**What to produce**
Which lines of the records below contain the word "Consultas"? Show each one.

**Material for this exercise**
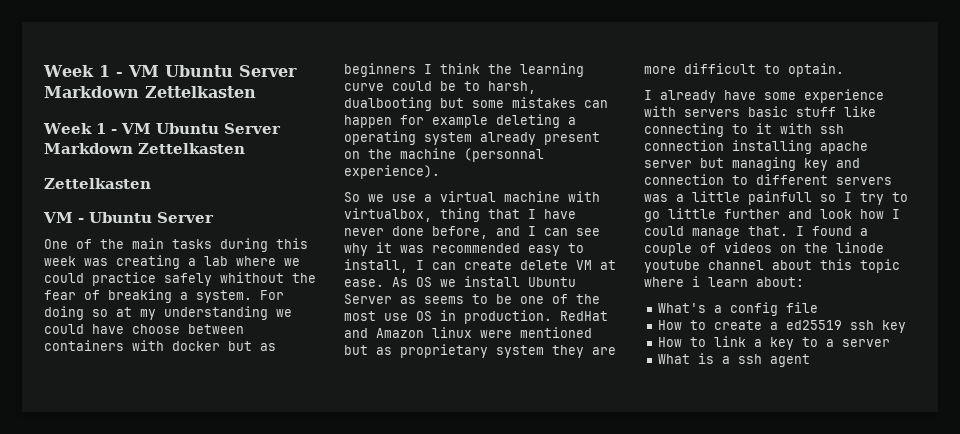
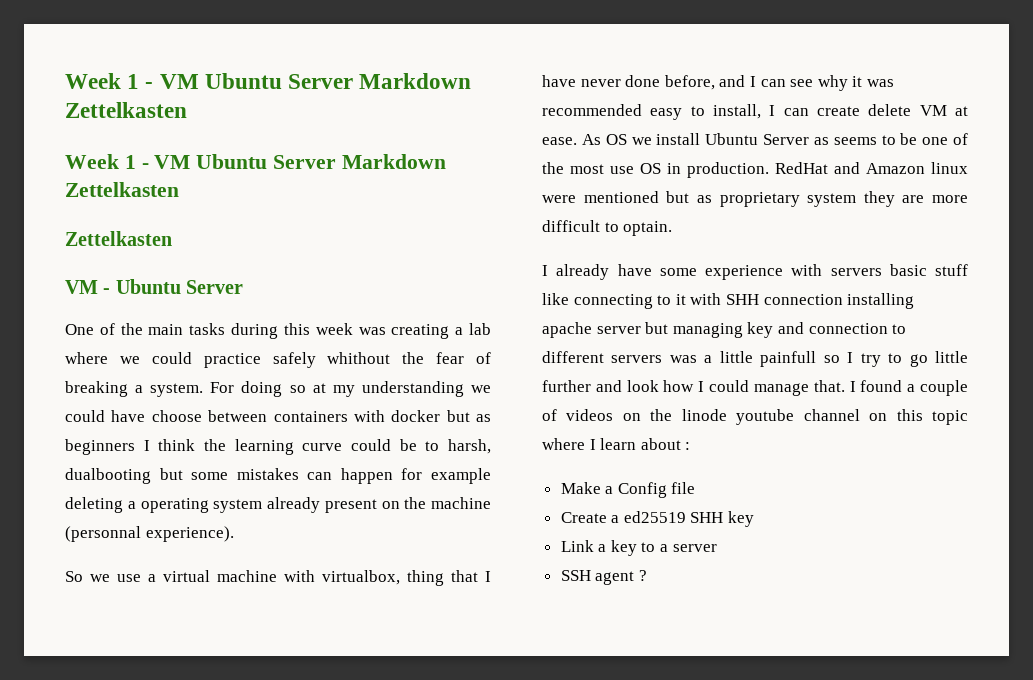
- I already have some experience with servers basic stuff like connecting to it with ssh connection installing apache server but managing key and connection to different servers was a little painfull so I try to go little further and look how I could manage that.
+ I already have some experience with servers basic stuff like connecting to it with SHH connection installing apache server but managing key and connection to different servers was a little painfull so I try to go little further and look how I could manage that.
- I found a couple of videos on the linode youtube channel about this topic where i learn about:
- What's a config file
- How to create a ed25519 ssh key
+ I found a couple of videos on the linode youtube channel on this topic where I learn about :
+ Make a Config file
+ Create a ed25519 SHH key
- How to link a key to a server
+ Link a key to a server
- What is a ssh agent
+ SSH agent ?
==
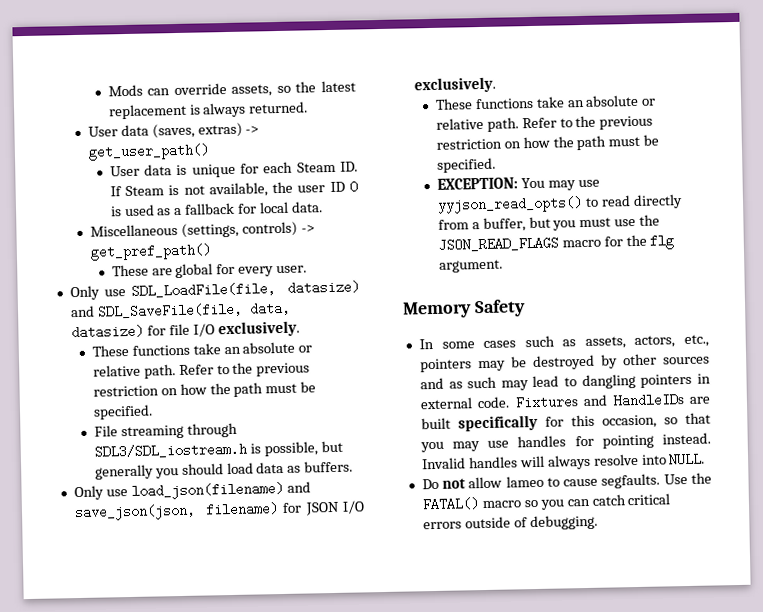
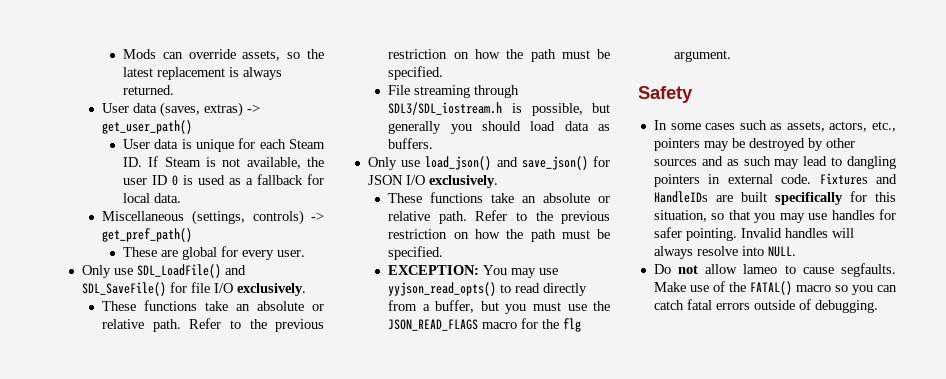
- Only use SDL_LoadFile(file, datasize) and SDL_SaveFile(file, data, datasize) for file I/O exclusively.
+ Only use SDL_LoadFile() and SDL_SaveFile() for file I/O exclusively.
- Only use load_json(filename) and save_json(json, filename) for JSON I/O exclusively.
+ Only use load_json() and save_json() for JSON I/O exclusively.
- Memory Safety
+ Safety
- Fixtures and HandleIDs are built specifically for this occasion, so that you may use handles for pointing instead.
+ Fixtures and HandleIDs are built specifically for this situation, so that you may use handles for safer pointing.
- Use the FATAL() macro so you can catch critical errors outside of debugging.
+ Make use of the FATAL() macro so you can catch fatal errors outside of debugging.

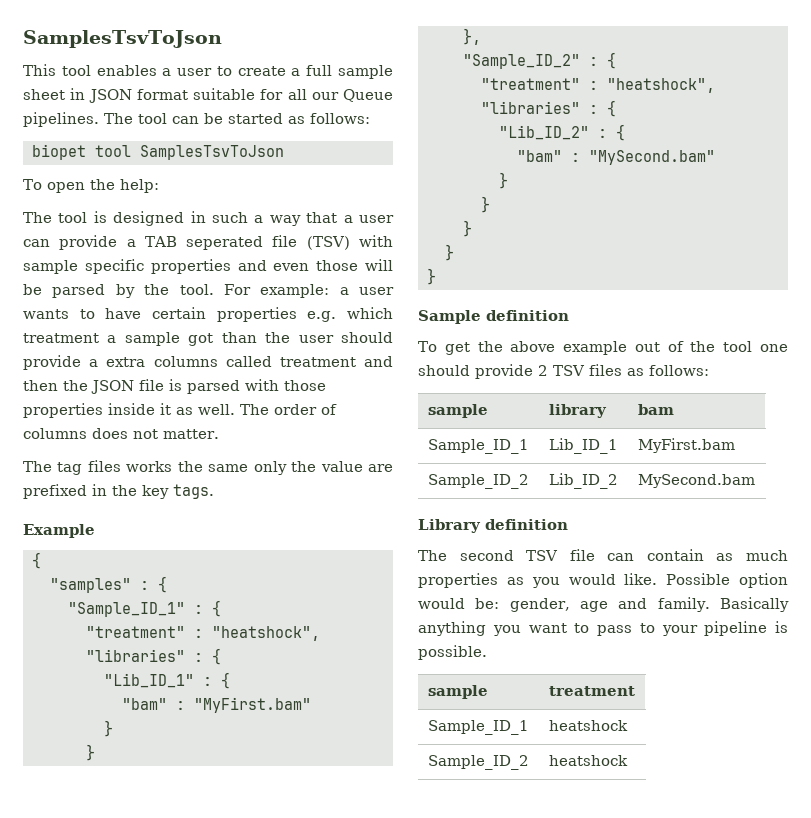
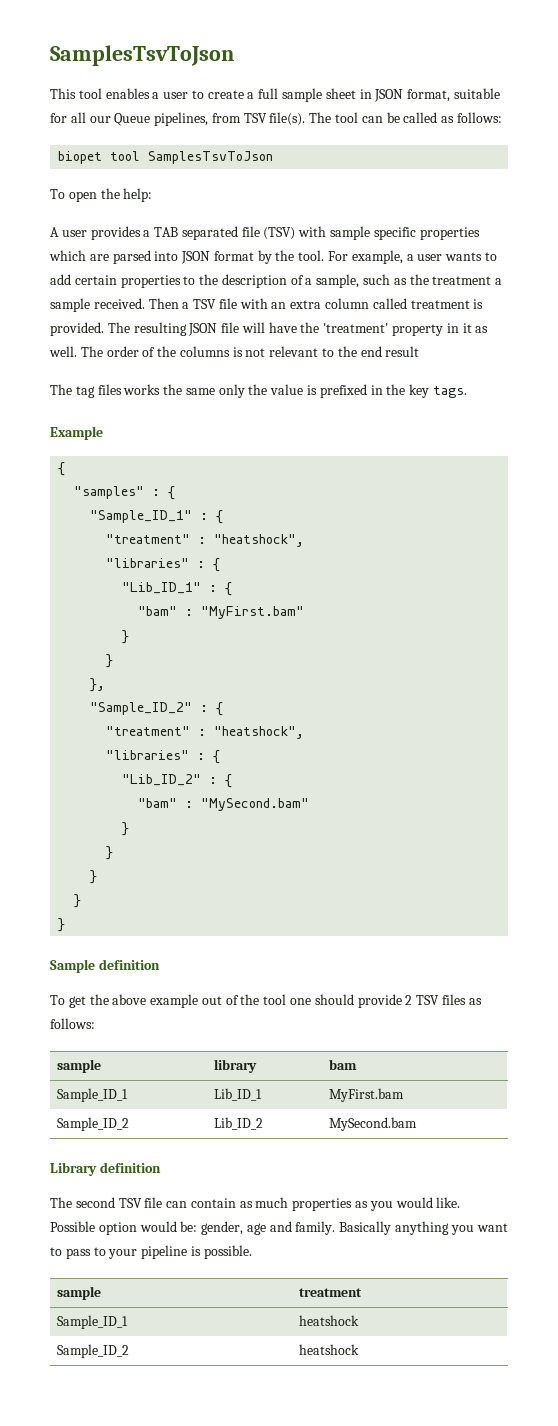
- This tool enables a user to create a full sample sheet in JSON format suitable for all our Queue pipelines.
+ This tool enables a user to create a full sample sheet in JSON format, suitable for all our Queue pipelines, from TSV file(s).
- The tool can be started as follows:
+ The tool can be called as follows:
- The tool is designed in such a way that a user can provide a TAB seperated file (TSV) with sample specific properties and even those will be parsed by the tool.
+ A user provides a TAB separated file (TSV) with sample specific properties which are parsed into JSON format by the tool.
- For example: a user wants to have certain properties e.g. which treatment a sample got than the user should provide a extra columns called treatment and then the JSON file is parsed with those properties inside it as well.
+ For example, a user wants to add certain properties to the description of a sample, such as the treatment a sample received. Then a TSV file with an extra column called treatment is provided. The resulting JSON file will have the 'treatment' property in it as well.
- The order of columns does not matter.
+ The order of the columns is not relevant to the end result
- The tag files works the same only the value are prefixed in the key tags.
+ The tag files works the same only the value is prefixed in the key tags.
* * *
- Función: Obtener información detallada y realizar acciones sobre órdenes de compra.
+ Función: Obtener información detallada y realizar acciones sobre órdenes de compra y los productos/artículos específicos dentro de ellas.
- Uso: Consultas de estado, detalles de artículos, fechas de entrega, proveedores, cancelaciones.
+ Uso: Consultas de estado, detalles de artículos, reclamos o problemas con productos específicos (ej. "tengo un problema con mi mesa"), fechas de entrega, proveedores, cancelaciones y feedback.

**Final answer**
- Uso: Consultas de estado, detalles de artículos, fechas de entrega, proveedores, cancelaciones.
+ Uso: Consultas de estado, detalles de artículos, reclamos o problemas con productos específicos (ej. "tengo un problema con mi mesa"), fechas de entrega, proveedores, cancelaciones y feedback.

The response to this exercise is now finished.